Work required
Treat the line with "solid #b2b2b2; background:#86efac;" as the starting point. Write it out and every line after it through the end of the listing below, exactly.

---------- Records for the exercise

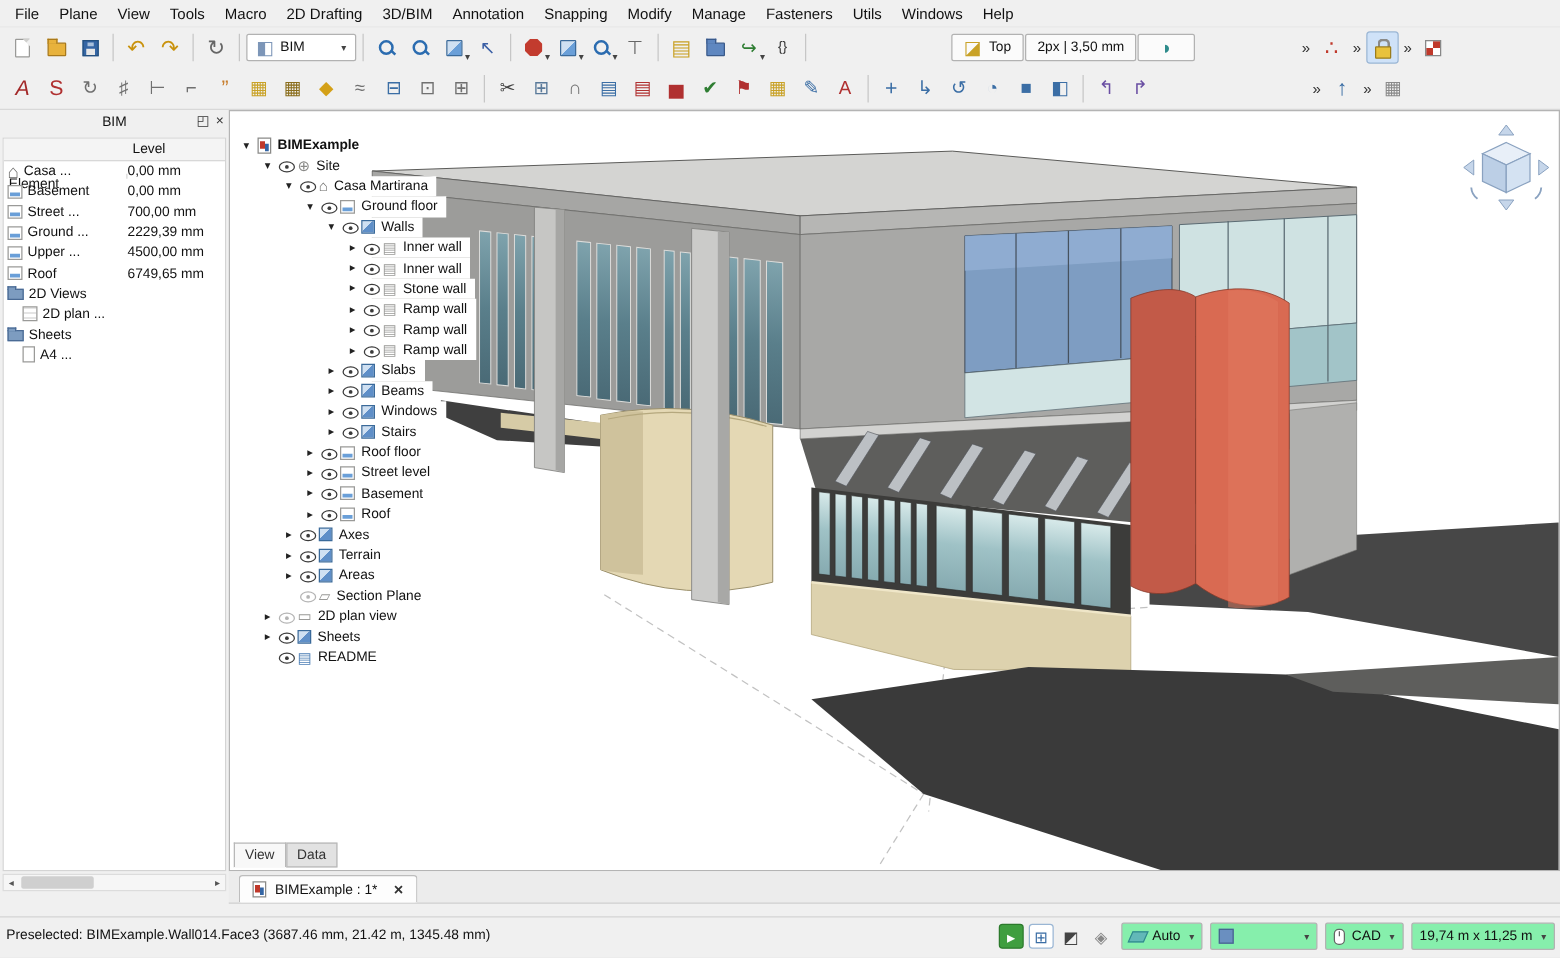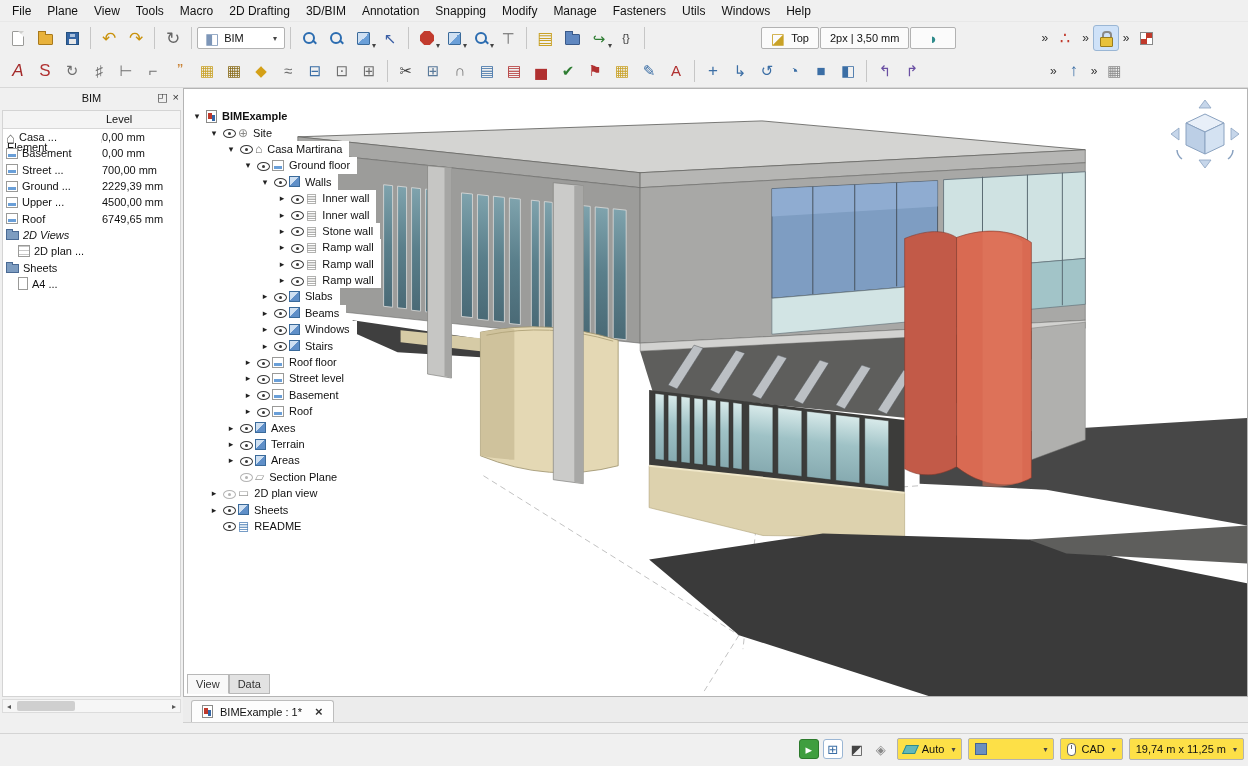--- a/index.html
+++ b/index.html
@@ -391,7 +391,7 @@
             <span class="plbl">Roof</span>
             <span class="plvl">6749,65 mm</span>
           </div>
-          <div class="prow" style="padding-left: 3px; font-style: italic;">
+          <div class="prow" style="padding-left: 3px;">
             <span class="ci i-folder"></span>
             <span class="plbl">2D Views</span>
             <span class="plvl"></span>

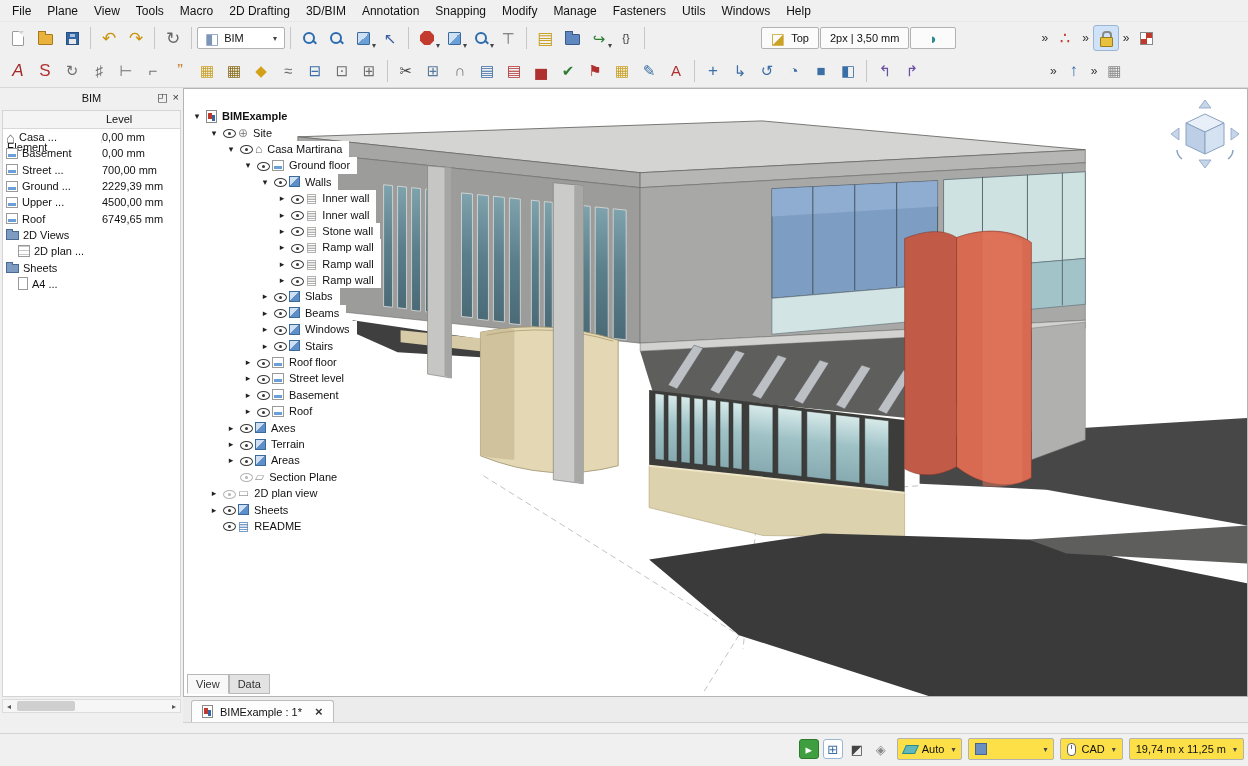--- a/index.html
+++ b/index.html
@@ -725,6 +725,7 @@
   </div>
 
   <div class="statusbar">
+    <span class="sb-left">Preselected: BIMExample.Wall014.Face3 (3687.46 mm, 21.42 m, 1345.48 mm)</span>
     <span class="sb-right">
       <span style="display:flex;align-items:center;gap:4px;">
           <span class="sb-ico" style="background: rgb(63, 158, 63); border: 1px solid rgb(44, 122, 44);">

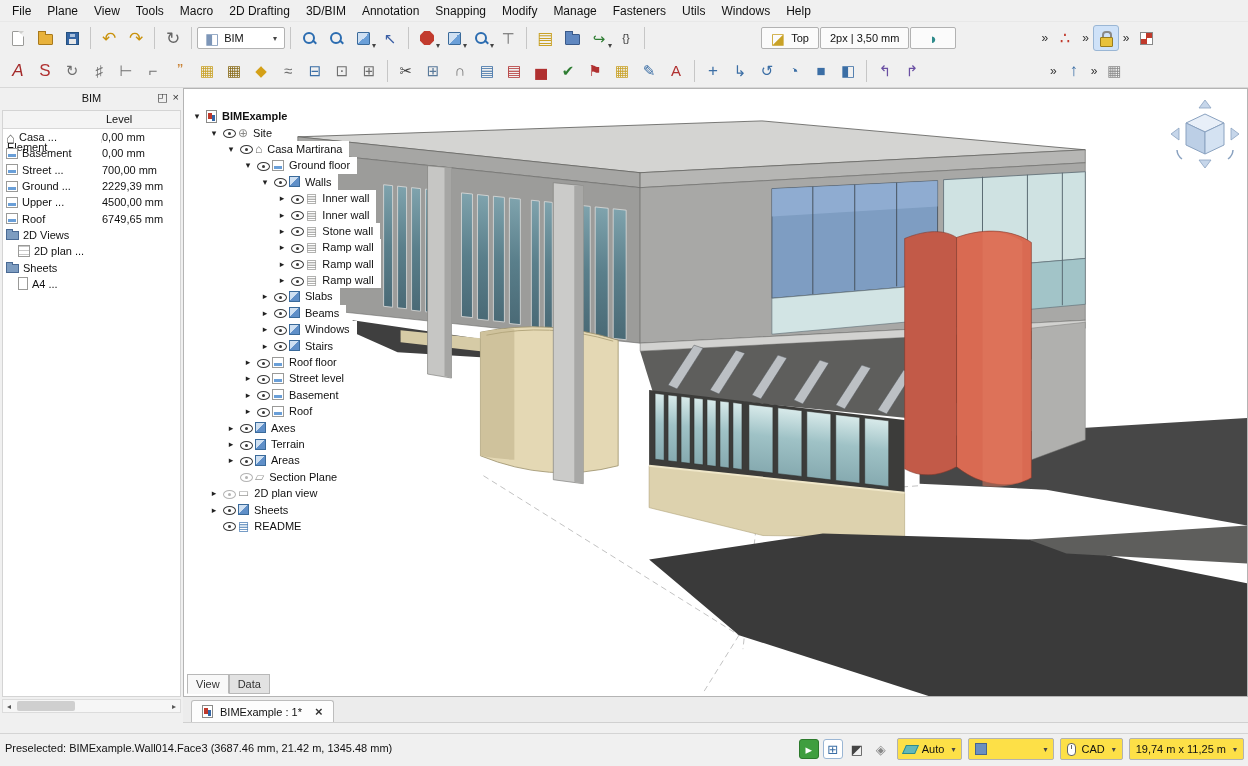--- a/index.html
+++ b/index.html
@@ -111,7 +111,7 @@
   .sb-left { position:absolute; left:5px; top:8px; white-space:nowrap; }
   .sb-right { position:absolute; right:4px; top:4px; display:flex; align-items:center; gap:6px; }
   .sb-ico { width:20px; height:20px; display:flex; align-items:center; justify-content:center; border-radius:3px; border:1px solid transparent; }
-  .sb-combo { display:flex; align-items:center; gap:5px; height:22px; border:1px solid #b2b2b2; background:#fde047; padding:0 6px; border-radius:2px; white-space:nowrap; }
+  .sb-combo { display:flex; align-items:center; gap:5px; height:22px; border:1px solid #b2b2b2; background:#86efac; padding:0 6px; border-radius:2px; white-space:nowrap; }
 </style>
 </head>
 <body>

--------------------

Written answer
+  .sb-combo { display:flex; align-items:center; gap:5px; height:22px; border:1px solid #b2b2b2; background:#86efac; padding:0 6px; border-radius:2px; white-space:nowrap; }
 </style>
 </head>
 <body>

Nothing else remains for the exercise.